DATA EXTRACTS>
_ _ _ _ _

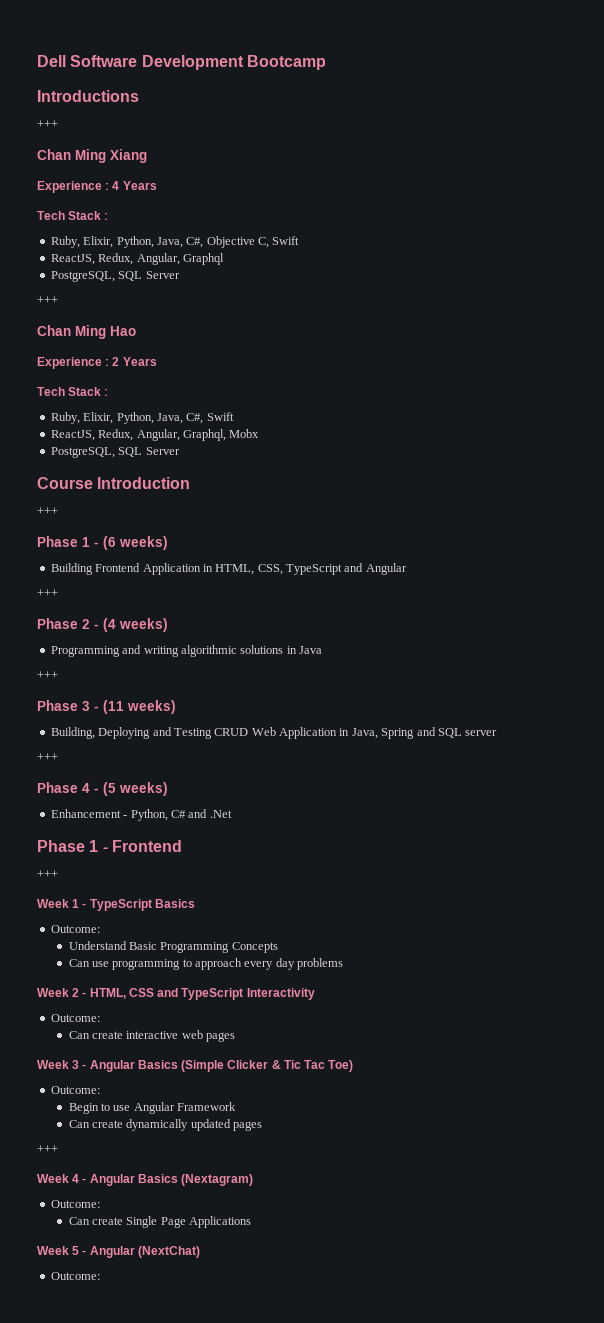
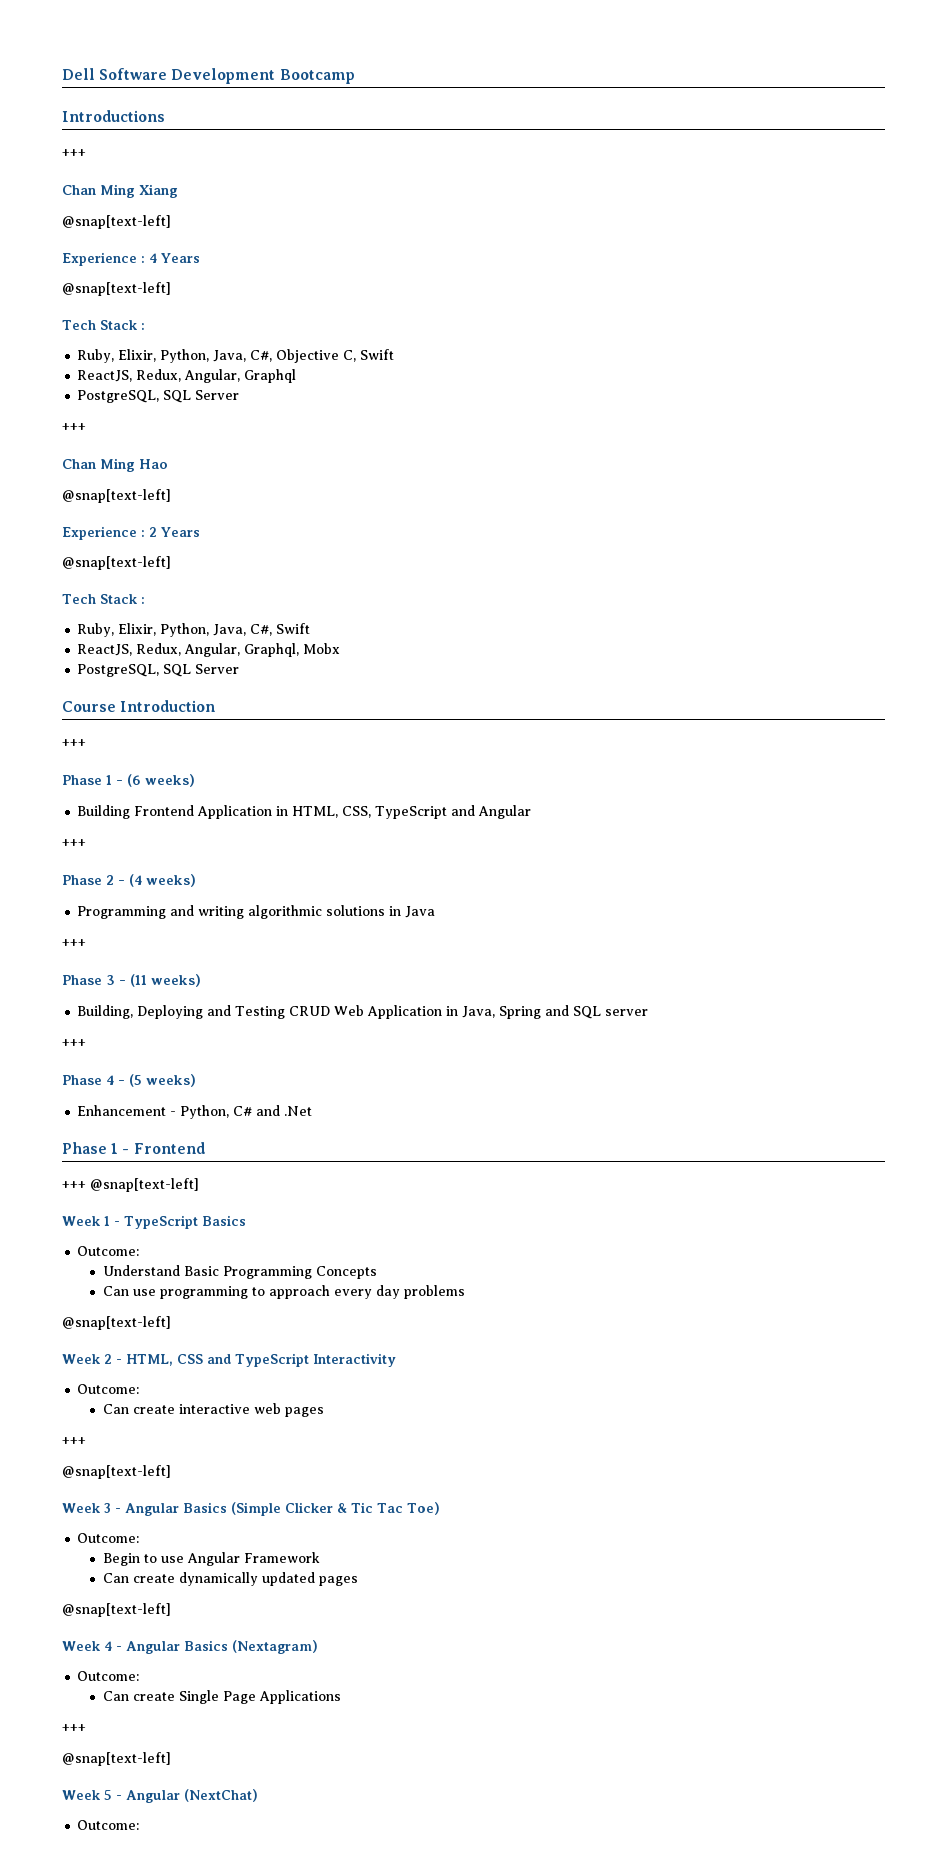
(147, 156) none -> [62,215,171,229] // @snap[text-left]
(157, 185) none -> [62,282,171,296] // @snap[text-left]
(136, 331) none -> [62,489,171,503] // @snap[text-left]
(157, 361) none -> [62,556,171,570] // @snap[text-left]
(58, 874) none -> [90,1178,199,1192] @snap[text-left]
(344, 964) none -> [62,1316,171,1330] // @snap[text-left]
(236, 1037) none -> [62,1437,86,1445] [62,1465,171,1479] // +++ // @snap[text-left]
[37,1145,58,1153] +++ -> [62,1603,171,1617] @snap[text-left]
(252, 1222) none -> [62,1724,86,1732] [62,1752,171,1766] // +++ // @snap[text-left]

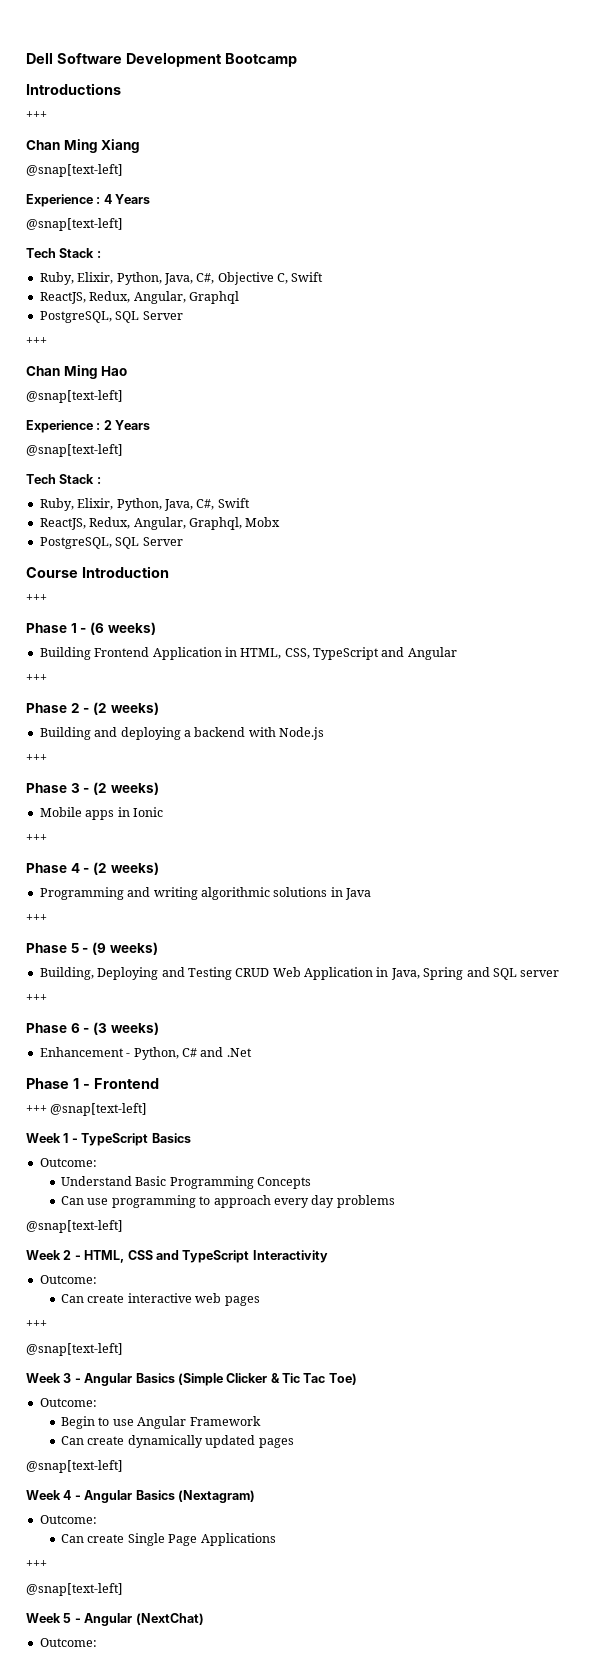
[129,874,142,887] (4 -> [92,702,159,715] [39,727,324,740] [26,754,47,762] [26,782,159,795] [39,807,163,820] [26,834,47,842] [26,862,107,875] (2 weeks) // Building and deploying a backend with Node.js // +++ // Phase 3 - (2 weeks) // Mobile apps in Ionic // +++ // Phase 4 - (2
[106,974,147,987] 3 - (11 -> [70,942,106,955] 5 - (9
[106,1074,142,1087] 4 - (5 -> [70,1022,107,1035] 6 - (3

_ _ _ _ _

PROBLEM TO WORK ON> Report how many lines of the entries above contain "snap", and give no other output.

TASK ANSWER> 9